### TASK TO CARRY OUT
Please copy every line below that contains the string "position".

(PROVIDED MATERIAL Opens)

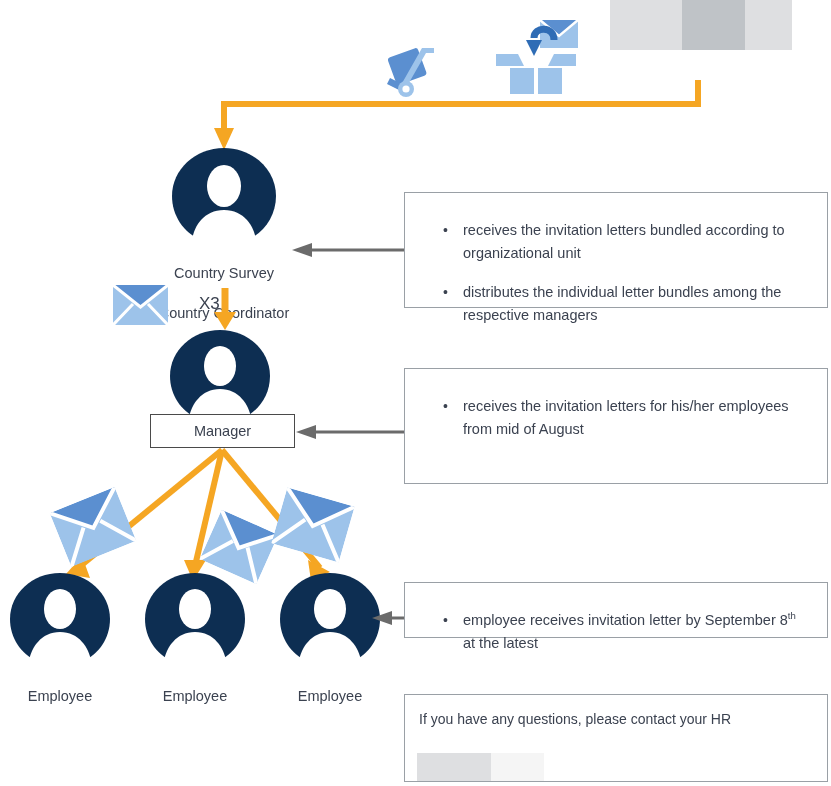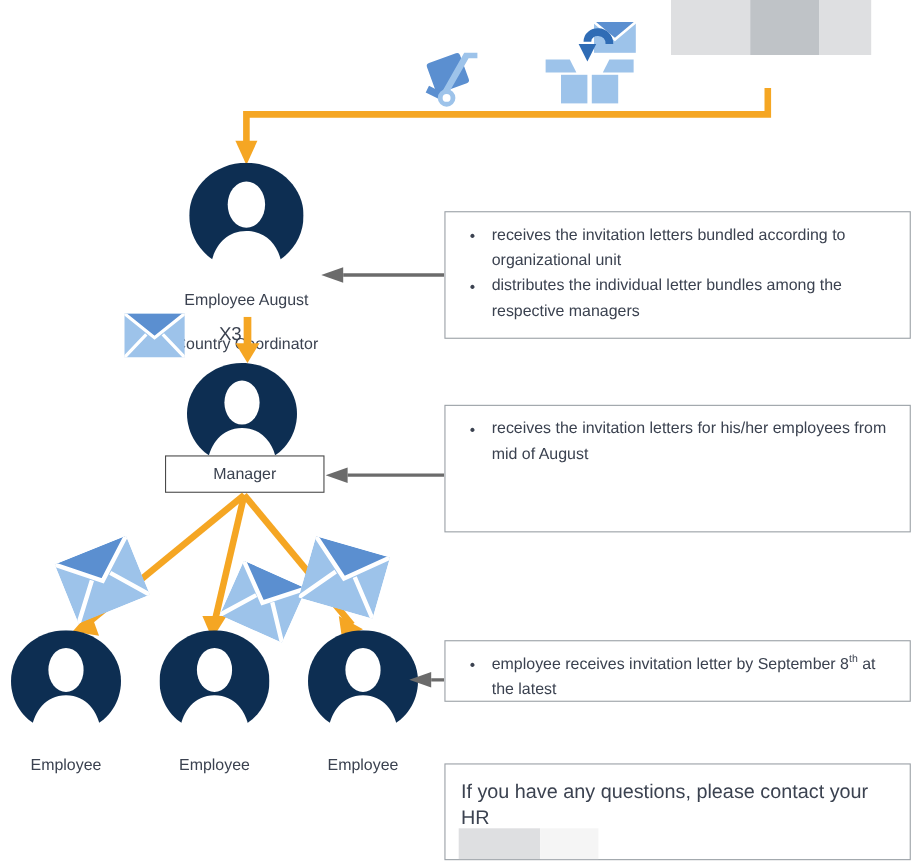--- a/index.html
+++ b/index.html
@@ -42,36 +42,36 @@
     box-sizing:border-box;
     padding:10px 12px 10px 16px;
   }
   .infobox ul{margin:0;padding:0;list-style:none;}
   .infobox li{
     position:relative;
     padding-left:26px;
     font-size:14.5px;
     line-height:23px;
     color:#3b4250;
-    margin:0;
+    margin:16px;
   }
   .infobox li::before{
     content:"\2022";
     position:absolute;left:6px;top:0;
     font-size:14px;color:#3b4250;
   }
   .plainbox{
     position:absolute;
     border:1px solid #9aa0a6;
     background:#ffffff;
     box-sizing:border-box;
     padding:12px 14px;
   }
   .plainbox p{
-    margin:0;font-size:18px;line-height:24px;color:#3b4250;
+    margin:0;font-size:14px;line-height:24px;color:#3b4250;
   }
   sup{font-size:0.66em;vertical-align:super;line-height:0;}
 
   .xlabel{
     position:absolute;font-size:17px;color:#3b4250;
   }
 </style>
 </head>
 <body>
 
@@ -120,21 +120,21 @@
 
   <div class="avatar" style="left:172px;top:148px;">
     <svg width="104" height="96" viewBox="0 0 104 96">
       <path d="M52 0 C80.7 0 104 21.5 104 48 C104 68 92 85 75 92 L29 92 C12 85 0 68 0 48 C0 21.5 23.3 0 52 0 Z" fill="#0d2e52"></path>
       <ellipse cx="52" cy="38" rx="17" ry="21" fill="#ffffff"></ellipse>
       <path d="M52 62 C72 62 82 78 84 92 L20 92 C22 78 32 62 52 62 Z" fill="#ffffff"></path>
     </svg>
   </div>
 
   <div class="plain-label" style="left:126px;top:243px;width:196px;">
-    <div>Employee August</div>
+    <div>Country Survey</div>
     <div>Country Coordinator</div>
   </div>
 
   <svg class="abs" style="left:292px;top:240px;" width="112" height="20" viewBox="0 0 112 20">
     <line x1="20" y1="10" x2="112" y2="10" stroke="#6b6b6b" stroke-width="3"></line>
     <path d="M0 10 L20 3 L20 17 Z" fill="#6b6b6b"></path>
   </svg>
 
   <div class="abs" style="left:113px;top:285px;width:55px;height:40px;">
     <svg width="55" height="40" viewBox="0 0 55 40">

(PROVIDED MATERIAL Closes)

### FINAL ANSWER
     position:relative;
     position:absolute;left:6px;top:0;
     position:absolute;
     position:absolute;font-size:17px;color:#3b4250;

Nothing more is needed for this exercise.